> WHAT IS EXPECTED: Lines before the one containing "- springboot-jpa |" are left out; return that line and all lines after it, exactly, through the end of the records below.

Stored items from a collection
'''

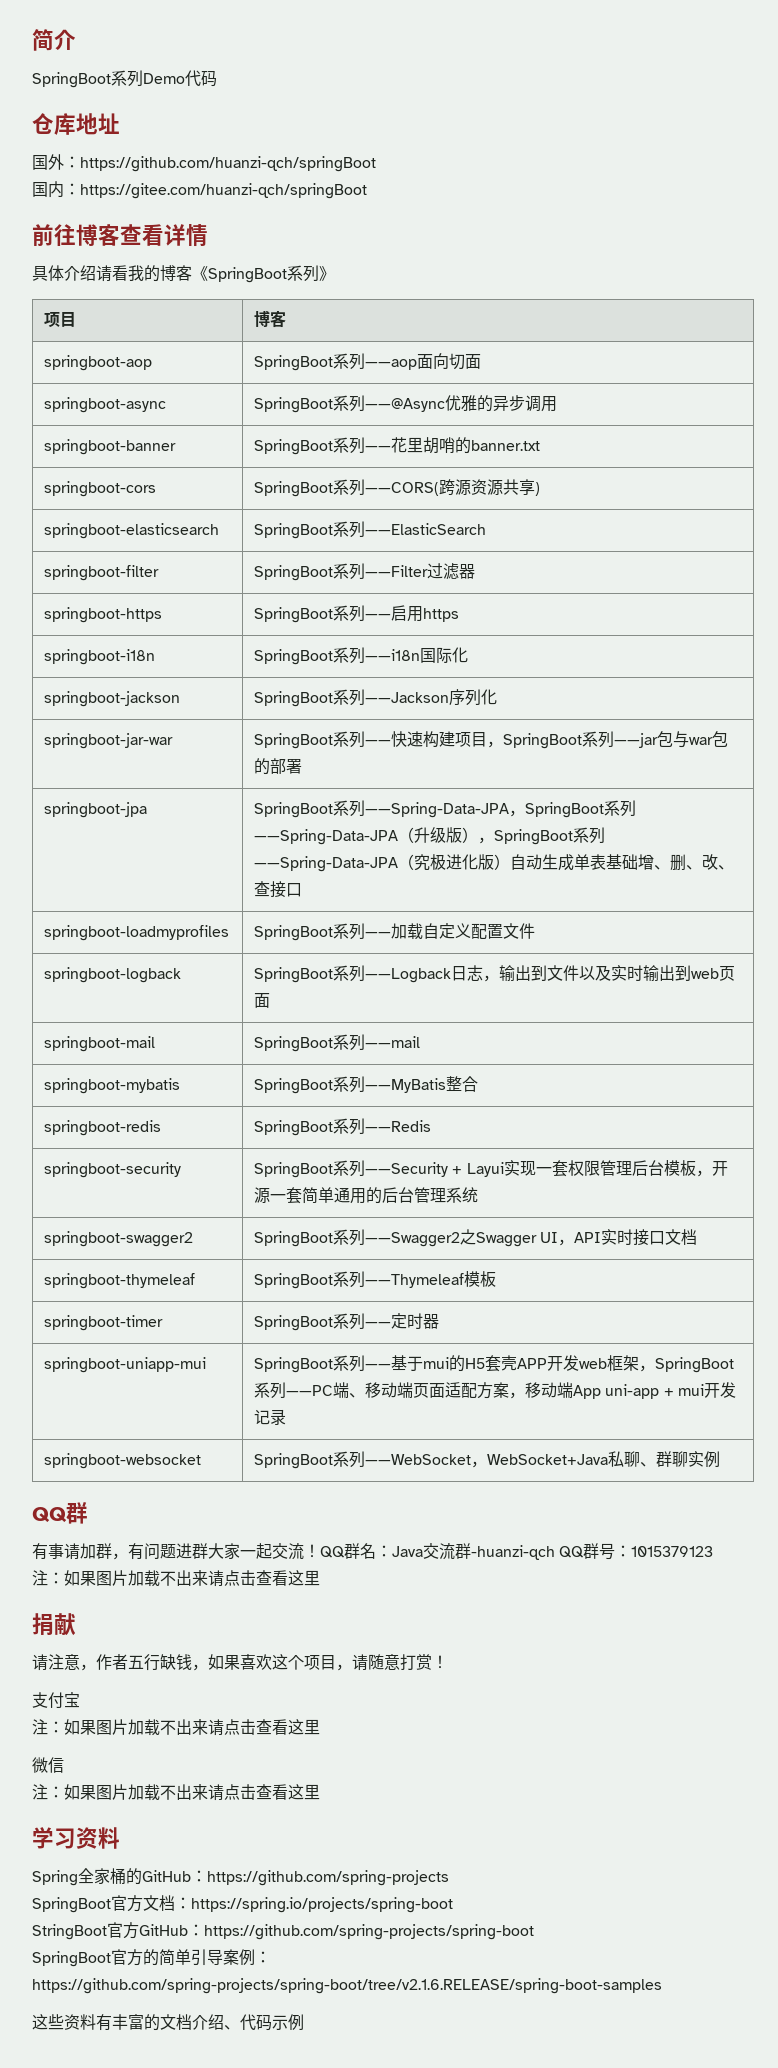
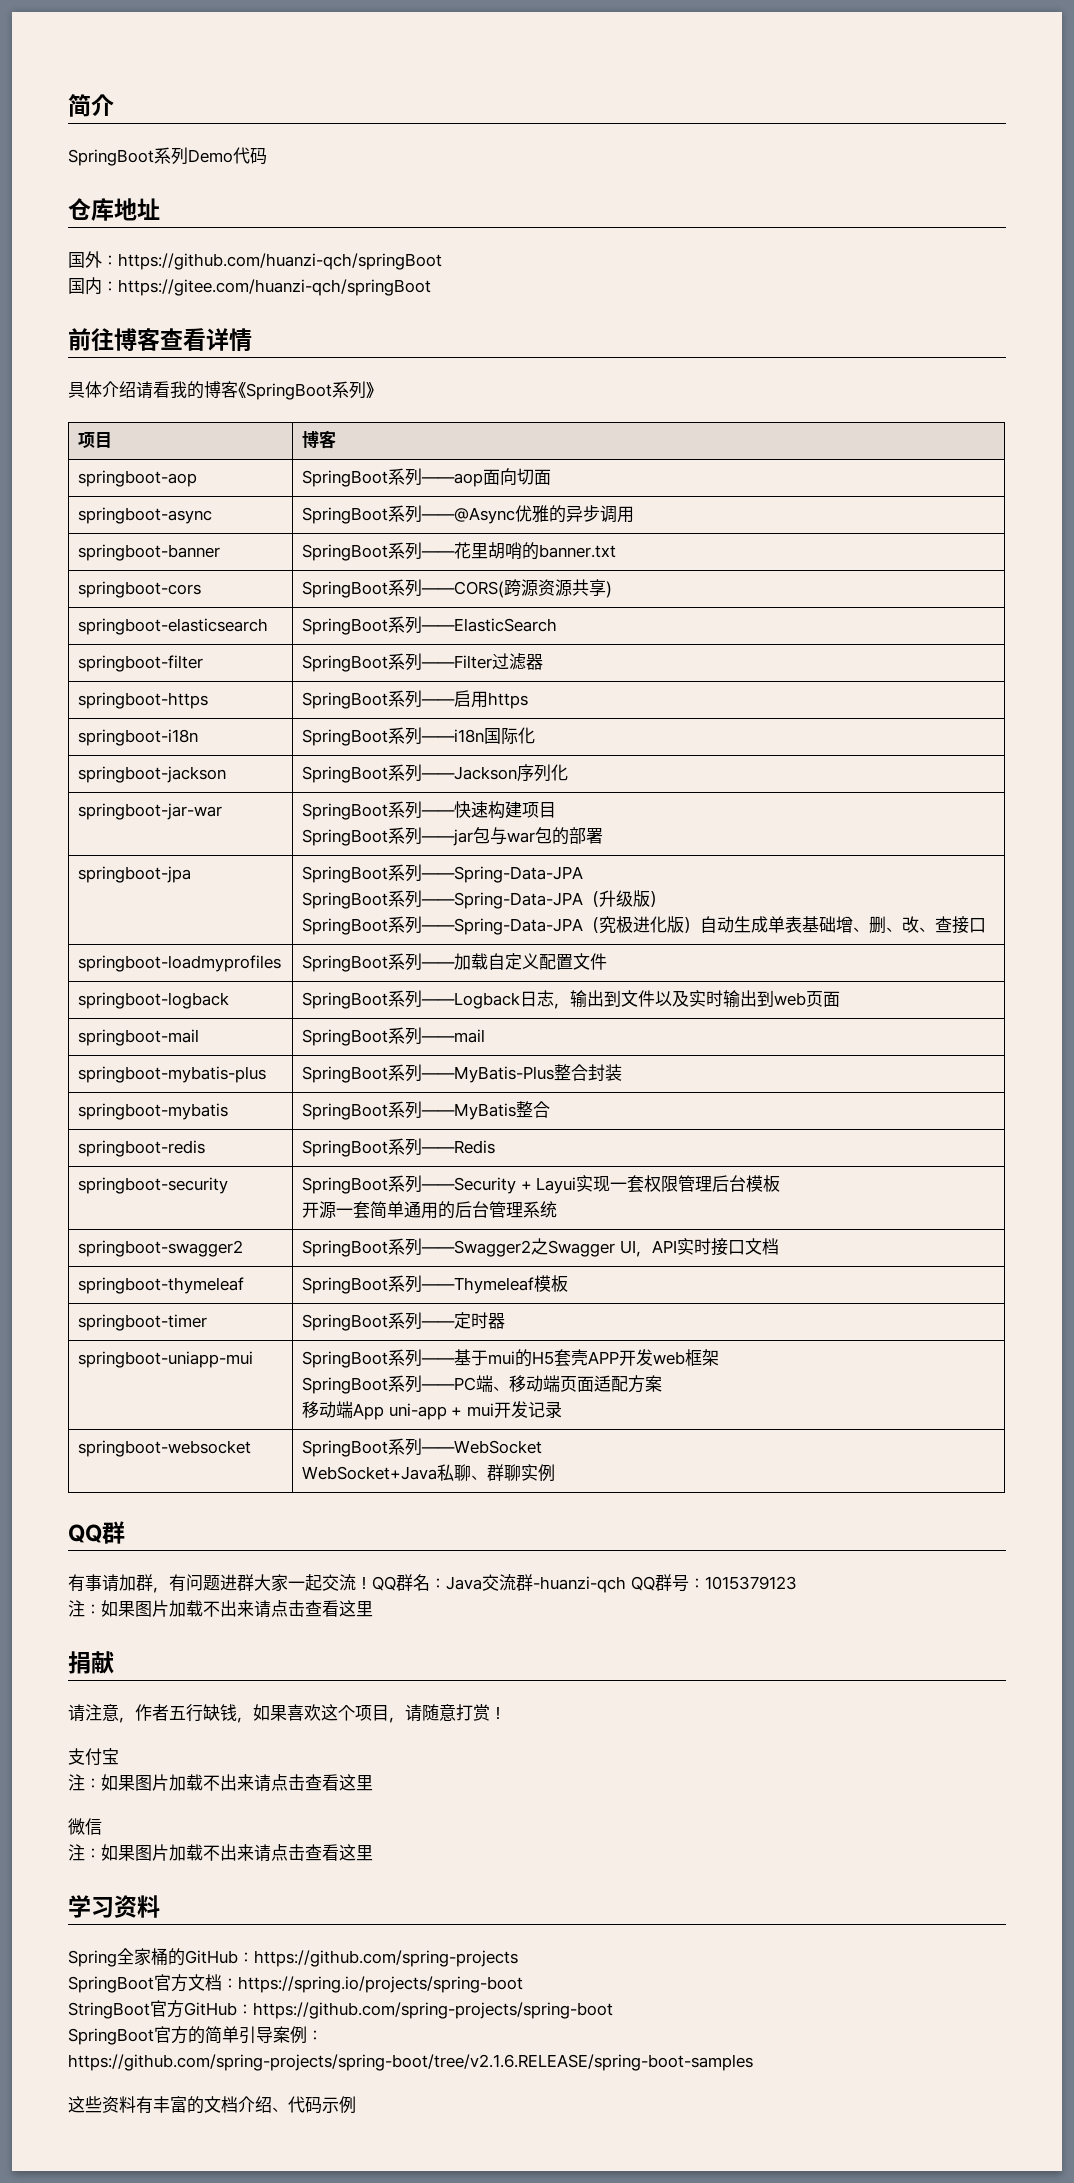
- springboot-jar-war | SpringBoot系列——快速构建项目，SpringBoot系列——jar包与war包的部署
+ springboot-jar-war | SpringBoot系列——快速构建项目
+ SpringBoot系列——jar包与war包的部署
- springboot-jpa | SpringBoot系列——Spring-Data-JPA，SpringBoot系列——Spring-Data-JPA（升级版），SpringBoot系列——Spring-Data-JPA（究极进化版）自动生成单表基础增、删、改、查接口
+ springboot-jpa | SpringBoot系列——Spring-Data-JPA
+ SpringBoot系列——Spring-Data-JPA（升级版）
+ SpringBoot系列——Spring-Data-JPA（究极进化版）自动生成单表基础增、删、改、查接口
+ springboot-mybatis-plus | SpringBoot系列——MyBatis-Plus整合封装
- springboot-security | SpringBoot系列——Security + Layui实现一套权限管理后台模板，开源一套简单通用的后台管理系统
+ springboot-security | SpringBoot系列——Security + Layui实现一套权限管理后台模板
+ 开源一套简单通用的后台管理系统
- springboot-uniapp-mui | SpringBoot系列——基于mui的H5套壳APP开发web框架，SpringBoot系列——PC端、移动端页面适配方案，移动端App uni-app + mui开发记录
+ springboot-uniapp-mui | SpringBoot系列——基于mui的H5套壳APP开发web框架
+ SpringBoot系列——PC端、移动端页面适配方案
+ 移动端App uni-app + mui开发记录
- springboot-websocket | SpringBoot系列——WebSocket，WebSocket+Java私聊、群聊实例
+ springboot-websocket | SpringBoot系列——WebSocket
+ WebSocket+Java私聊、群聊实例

'''

> RESPONSE TO THE TASK:
- springboot-jpa | SpringBoot系列——Spring-Data-JPA，SpringBoot系列——Spring-Data-JPA（升级版），SpringBoot系列——Spring-Data-JPA（究极进化版）自动生成单表基础增、删、改、查接口
+ springboot-jpa | SpringBoot系列——Spring-Data-JPA
+ SpringBoot系列——Spring-Data-JPA（升级版）
+ SpringBoot系列——Spring-Data-JPA（究极进化版）自动生成单表基础增、删、改、查接口
+ springboot-mybatis-plus | SpringBoot系列——MyBatis-Plus整合封装
- springboot-security | SpringBoot系列——Security + Layui实现一套权限管理后台模板，开源一套简单通用的后台管理系统
+ springboot-security | SpringBoot系列——Security + Layui实现一套权限管理后台模板
+ 开源一套简单通用的后台管理系统
- springboot-uniapp-mui | SpringBoot系列——基于mui的H5套壳APP开发web框架，SpringBoot系列——PC端、移动端页面适配方案，移动端App uni-app + mui开发记录
+ springboot-uniapp-mui | SpringBoot系列——基于mui的H5套壳APP开发web框架
+ SpringBoot系列——PC端、移动端页面适配方案
+ 移动端App uni-app + mui开发记录
- springboot-websocket | SpringBoot系列——WebSocket，WebSocket+Java私聊、群聊实例
+ springboot-websocket | SpringBoot系列——WebSocket
+ WebSocket+Java私聊、群聊实例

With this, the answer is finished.